Towards a Common Vision of Climate, Peace, Security and Migration in Zimbabwe

  • Date
    27.05.24 > 28.05.24
  • Time
    06:00 am > 03:30 pm UTC+02:00
  • Location
    African Sun Monomotapa Hotel, Harare, Zimbabwe

Compounded climate change impacts, fragility and displacement are major obstacles to sustainable development as they lock affected populations into a trap of increased vulnerability and human insecurity, leaving them less resilient and ill-equipped to withstand future shocks. In Zimbabwe, these phenomena increasingly co-occur with adverse consequences for food, land and water systems and dependent livelihoods. At the same time, they interact with pre-existing socioeconomic and political challenges and even create new ones to generate social dynamics that make peaceful community relations and social cohesion harder to achieve and sustain. This vision is reflected in the Government of Zimbabwe’s National Climate Response Strategy (2021), which acknowledges climate change as one of the biggest threats to the country and its people, undermining efforts to meet the country’s development goals.

Understanding the ways in which climate change, displacement and fragility interact and reinforce each other to affect peace and security is part of the country’s priorities and, thus, must be at the core of Zimbabwe’s policy framework across sectors.
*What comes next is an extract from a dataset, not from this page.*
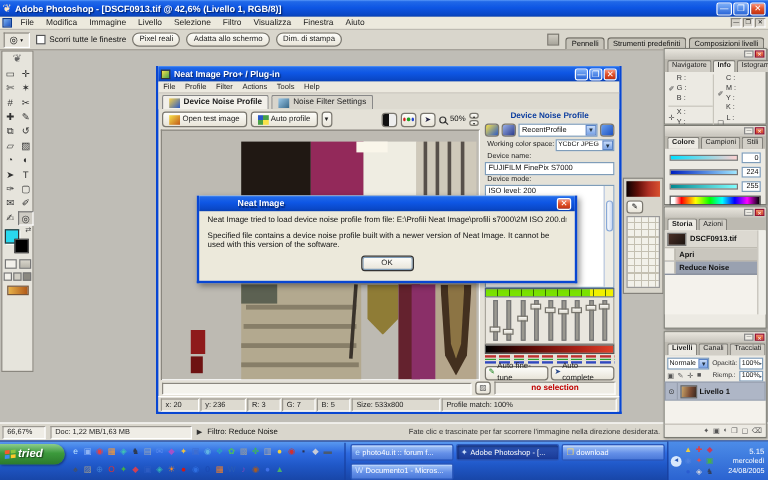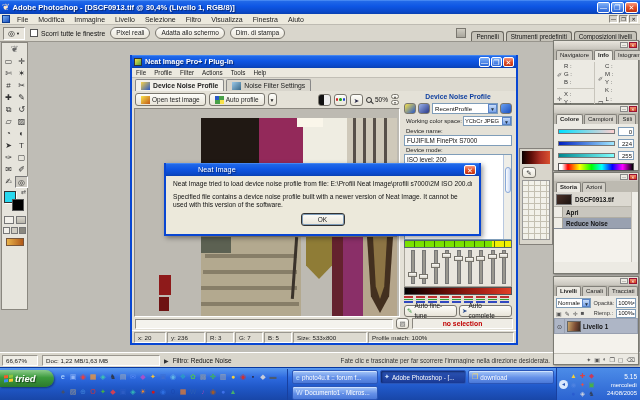"Adobe Photoshop - [DSCF0913.tif @" span { text: 30,4% -> 42,6% }
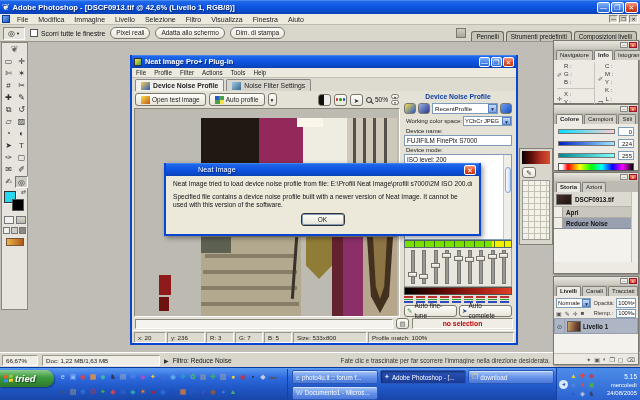"Neat Image" span { font-weight: normal -> bold }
Hence, in its National Climate Response Strategy (2021), the government of Zimbabwe seeks to create a pathway towards a climate-resilient and low-carbon development economy in which the people have enough adaptive capacity and continue to develop in harmony with the environment.
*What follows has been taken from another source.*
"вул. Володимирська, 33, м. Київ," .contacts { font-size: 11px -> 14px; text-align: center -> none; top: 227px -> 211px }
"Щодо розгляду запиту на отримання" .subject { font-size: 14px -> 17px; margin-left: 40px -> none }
The need to advance a responsive and evidence-based approach to climate-related risks to peace and security remains critical as Zimbabwe continues to experience devastating impacts of climate variability.

Zimbabwe has also experienced prolonged periods of droughts and water scarcity. On the 2nd of April 2024, the President declared a state of disaster following the El Nino-induced drought in the country.

The CGIAR FOCUS Climate Security team at the Alliance of Bioversity International and CIAT, together with the African Center for the Constructive Resolution of Dispute (ACCORD), the Southern Africa Partnership for the Prevention of Conflict (SAPPC), are convening a two day workshop in Harare on the 27th and 28th of May 2024 at the African Sun Monomotapa Hotel as part of the CGIAR initiative on Fragility, Conflict and Migration (FCM). This workshop aims to bring together experts from government ministries, international organisations, civil society and academia to build a shared understanding of the peace and security risks that can emerge across various social scales as a result of the interaction of climate change impacts with displacement and other sources of fragility and identify priority actions towards a better alignment of humanitarian, development and peace responses. This is reflected in the government’s call for partnerships to increase knowledge and joint actions to address the compounded impacts of climate variability and change.

A common vision of climate, peace, security and migration in Zimbabwe will be produced as the main outcome of the workshop and will set the foundations for more coordinated and collaborative efforts to advance the Sustainable Development Goals agenda in Zimbabwe.